▶ [EXERCISE OBJECTIVE]: Given the records below, would you repeat exactly the lines that begin at the one containing "[214,1087,311,1100] dependencies ->" and end at the one containing "(663, 638) none", inclusive?

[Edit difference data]

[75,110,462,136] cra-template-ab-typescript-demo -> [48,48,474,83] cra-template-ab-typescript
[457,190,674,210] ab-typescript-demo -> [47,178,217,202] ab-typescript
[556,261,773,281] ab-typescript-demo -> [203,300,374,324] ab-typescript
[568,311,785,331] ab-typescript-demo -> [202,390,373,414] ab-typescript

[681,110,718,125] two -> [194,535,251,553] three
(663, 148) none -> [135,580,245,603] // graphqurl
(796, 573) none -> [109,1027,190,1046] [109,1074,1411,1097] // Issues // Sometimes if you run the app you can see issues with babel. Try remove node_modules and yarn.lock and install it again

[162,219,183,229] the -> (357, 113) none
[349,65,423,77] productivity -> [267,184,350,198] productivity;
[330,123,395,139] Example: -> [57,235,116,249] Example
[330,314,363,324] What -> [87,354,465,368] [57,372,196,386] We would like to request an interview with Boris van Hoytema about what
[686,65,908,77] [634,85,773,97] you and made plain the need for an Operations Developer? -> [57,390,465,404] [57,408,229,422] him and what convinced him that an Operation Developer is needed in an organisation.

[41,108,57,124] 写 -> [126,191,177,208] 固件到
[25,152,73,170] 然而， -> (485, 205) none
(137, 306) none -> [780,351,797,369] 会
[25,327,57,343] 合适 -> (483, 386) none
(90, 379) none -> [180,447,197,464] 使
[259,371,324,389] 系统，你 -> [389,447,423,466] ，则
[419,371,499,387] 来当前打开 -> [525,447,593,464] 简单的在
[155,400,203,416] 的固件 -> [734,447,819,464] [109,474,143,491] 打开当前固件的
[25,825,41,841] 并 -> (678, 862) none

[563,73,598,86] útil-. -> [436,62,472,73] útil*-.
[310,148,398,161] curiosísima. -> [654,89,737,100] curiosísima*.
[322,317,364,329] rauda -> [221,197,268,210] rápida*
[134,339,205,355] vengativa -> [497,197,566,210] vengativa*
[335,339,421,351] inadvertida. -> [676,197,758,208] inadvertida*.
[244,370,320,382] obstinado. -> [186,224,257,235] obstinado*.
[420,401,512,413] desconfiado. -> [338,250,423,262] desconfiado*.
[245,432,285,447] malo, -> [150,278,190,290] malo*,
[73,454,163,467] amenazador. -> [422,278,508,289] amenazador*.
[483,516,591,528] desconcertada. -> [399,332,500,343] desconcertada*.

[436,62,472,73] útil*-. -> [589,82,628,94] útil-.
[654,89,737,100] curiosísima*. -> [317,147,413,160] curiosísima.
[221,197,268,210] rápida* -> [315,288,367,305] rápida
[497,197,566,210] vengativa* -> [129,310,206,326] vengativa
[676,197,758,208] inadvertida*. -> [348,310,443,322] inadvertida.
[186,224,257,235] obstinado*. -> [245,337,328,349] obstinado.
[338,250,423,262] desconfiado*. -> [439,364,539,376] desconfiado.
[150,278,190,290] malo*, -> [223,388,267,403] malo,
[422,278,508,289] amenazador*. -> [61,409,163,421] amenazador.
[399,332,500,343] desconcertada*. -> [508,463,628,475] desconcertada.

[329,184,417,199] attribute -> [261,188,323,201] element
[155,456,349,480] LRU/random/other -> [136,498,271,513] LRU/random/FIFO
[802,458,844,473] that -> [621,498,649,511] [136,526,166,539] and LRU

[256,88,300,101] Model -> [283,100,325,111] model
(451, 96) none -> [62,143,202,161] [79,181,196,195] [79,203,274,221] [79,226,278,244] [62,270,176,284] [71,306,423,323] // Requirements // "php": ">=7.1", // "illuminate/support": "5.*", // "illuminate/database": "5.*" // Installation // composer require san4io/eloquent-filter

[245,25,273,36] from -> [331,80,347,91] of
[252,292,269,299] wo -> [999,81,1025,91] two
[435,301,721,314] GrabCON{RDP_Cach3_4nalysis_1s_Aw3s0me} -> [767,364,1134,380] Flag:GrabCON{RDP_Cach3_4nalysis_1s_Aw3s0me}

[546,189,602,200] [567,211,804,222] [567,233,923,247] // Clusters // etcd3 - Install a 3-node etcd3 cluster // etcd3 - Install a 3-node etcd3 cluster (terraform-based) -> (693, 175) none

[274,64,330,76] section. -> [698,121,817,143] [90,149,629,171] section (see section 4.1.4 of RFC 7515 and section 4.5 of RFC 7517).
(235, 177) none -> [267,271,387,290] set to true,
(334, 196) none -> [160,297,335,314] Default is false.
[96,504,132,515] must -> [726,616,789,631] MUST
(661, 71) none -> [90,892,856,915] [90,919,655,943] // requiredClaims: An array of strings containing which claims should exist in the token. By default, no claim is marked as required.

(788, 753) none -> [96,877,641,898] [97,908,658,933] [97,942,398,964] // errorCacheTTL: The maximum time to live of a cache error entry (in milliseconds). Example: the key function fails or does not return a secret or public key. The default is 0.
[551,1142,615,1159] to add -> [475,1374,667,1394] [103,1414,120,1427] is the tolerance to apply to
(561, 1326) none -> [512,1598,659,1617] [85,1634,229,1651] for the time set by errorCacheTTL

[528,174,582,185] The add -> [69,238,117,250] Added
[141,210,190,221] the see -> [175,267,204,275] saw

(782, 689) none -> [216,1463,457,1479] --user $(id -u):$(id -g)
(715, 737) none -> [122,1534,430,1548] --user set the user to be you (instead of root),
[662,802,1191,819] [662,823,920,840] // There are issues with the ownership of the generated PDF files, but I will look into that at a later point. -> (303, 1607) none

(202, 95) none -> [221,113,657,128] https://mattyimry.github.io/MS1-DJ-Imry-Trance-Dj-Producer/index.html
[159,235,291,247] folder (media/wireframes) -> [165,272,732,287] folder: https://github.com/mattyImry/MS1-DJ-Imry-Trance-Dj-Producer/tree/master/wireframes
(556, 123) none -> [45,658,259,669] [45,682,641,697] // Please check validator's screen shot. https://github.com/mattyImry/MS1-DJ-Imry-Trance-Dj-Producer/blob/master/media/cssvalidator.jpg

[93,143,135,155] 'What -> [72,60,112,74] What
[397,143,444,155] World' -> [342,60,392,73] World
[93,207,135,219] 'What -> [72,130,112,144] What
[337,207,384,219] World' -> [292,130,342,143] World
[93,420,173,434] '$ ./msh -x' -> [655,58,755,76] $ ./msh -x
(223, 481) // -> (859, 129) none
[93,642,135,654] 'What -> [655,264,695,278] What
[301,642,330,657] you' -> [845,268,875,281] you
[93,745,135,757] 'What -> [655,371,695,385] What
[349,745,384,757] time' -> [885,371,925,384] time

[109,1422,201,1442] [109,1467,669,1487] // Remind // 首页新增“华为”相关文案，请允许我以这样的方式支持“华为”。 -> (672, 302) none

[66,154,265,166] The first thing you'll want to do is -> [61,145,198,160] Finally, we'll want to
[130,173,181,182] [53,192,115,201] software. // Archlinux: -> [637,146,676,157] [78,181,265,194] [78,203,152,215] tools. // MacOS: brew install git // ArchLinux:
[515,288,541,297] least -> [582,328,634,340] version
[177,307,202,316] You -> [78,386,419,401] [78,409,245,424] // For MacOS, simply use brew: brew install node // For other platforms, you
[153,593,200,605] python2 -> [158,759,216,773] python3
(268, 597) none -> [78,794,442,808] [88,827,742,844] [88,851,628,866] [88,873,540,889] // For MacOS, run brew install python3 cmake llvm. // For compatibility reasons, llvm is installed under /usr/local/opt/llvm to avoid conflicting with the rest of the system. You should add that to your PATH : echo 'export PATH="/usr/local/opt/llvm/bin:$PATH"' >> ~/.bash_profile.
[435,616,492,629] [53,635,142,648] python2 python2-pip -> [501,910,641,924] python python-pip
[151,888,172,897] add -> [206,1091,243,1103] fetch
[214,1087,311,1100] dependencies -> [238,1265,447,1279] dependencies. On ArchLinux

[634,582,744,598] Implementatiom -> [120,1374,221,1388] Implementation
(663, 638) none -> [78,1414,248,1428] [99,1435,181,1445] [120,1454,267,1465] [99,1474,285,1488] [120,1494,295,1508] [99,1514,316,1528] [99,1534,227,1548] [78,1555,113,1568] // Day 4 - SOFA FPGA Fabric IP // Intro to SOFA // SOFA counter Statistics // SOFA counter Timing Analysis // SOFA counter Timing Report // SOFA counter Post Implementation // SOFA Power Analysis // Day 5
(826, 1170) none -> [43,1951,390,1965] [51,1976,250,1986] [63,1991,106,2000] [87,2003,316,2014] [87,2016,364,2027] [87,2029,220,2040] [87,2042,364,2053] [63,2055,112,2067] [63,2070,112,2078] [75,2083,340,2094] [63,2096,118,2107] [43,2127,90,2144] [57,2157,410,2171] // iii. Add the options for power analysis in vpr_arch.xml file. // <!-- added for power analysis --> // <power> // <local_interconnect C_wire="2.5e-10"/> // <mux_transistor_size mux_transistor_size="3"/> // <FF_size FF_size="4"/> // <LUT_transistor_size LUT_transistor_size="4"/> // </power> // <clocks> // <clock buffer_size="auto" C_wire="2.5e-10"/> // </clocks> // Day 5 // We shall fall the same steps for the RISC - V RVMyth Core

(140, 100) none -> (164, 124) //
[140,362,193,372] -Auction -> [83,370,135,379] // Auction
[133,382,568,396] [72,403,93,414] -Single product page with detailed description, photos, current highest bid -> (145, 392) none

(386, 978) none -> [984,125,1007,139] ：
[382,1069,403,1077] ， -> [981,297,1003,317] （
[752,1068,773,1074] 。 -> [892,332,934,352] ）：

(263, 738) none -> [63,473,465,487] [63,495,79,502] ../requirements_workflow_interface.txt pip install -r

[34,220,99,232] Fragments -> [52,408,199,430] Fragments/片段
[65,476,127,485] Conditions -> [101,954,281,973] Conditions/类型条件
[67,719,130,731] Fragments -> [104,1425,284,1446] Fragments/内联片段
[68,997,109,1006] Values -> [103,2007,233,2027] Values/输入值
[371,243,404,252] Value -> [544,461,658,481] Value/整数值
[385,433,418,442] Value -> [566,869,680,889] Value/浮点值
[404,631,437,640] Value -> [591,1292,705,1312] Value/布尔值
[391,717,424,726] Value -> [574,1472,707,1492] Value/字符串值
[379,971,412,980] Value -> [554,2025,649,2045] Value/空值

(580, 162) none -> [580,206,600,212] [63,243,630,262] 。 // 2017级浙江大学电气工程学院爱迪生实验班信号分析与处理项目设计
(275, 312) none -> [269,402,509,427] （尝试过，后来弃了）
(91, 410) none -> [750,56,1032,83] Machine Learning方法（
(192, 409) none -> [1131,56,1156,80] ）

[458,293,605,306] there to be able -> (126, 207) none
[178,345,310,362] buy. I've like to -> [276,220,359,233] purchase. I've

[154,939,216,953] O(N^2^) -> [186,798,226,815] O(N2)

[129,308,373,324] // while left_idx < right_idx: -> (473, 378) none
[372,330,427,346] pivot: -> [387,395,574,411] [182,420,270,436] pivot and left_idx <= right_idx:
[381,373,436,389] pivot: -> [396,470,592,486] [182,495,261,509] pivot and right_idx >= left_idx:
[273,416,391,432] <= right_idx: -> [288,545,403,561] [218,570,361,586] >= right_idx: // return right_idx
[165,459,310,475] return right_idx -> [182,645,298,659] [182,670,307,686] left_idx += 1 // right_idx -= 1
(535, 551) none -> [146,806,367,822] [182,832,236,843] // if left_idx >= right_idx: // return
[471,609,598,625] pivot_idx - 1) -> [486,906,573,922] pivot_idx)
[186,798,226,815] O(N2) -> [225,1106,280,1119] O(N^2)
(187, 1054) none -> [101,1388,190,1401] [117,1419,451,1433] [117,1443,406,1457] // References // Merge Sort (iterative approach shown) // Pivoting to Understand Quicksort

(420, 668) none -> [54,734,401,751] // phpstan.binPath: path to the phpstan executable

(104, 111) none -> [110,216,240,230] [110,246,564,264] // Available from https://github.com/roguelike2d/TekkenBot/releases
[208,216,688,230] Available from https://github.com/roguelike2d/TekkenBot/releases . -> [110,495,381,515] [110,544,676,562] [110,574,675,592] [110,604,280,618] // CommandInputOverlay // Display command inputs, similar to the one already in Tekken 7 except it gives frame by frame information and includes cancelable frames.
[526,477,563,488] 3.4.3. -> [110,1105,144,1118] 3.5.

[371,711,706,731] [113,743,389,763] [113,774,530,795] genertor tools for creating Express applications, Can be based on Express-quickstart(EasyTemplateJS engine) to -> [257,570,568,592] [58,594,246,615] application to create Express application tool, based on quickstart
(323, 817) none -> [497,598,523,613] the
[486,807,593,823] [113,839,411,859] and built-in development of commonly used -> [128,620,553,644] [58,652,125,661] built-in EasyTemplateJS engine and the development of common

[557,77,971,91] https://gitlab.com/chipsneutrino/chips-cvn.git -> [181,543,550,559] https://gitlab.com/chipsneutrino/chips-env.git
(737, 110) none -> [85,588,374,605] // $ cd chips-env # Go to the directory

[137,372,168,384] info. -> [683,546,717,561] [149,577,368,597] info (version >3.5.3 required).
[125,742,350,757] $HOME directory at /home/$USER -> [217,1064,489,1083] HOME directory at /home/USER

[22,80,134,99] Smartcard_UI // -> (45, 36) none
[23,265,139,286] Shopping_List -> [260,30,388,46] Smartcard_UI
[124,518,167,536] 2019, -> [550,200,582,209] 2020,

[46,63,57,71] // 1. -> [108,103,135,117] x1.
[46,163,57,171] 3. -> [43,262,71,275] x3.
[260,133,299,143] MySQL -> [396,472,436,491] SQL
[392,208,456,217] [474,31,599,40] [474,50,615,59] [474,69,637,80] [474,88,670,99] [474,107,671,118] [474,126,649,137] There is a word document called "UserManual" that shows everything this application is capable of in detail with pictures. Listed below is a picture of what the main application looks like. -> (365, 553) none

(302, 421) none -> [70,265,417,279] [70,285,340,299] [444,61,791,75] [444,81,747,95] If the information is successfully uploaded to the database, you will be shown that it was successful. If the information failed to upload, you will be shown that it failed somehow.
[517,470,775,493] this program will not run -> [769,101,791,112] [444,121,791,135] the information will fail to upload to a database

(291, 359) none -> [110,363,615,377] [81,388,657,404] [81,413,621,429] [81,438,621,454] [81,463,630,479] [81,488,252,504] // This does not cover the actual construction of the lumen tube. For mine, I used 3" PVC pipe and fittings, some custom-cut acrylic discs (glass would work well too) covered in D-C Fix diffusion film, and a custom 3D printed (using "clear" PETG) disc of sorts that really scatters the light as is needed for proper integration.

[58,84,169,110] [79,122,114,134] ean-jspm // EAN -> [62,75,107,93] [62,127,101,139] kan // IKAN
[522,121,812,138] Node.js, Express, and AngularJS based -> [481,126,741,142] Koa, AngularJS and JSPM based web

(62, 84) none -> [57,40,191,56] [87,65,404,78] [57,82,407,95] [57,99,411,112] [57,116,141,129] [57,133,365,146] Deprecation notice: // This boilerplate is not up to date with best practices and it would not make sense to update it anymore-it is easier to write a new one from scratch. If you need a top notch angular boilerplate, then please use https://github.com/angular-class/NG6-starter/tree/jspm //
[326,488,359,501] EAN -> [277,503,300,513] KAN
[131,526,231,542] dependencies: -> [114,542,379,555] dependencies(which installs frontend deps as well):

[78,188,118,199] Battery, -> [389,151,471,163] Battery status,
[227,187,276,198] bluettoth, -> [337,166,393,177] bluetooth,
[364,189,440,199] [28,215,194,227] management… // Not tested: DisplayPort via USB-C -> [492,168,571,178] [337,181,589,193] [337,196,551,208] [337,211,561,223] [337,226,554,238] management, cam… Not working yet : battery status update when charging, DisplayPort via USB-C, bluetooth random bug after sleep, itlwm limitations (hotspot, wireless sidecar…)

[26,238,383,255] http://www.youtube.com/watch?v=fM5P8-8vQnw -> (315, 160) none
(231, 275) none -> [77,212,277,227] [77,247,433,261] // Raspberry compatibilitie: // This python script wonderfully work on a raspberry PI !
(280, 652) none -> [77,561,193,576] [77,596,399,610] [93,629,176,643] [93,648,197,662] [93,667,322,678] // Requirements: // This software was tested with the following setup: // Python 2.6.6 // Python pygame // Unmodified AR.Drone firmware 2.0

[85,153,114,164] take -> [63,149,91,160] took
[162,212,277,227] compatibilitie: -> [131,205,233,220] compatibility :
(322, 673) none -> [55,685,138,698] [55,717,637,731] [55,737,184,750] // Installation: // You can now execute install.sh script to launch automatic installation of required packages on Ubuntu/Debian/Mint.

▶ [RESPONSE TO THIS EXERCISE]:
[214,1087,311,1100] dependencies -> [238,1265,447,1279] dependencies. On ArchLinux

[634,582,744,598] Implementatiom -> [120,1374,221,1388] Implementation
(663, 638) none -> [78,1414,248,1428] [99,1435,181,1445] [120,1454,267,1465] [99,1474,285,1488] [120,1494,295,1508] [99,1514,316,1528] [99,1534,227,1548] [78,1555,113,1568] // Day 4 - SOFA FPGA Fabric IP // Intro to SOFA // SOFA counter Statistics // SOFA counter Timing Analysis // SOFA counter Timing Report // SOFA counter Post Implementation // SOFA Power Analysis // Day 5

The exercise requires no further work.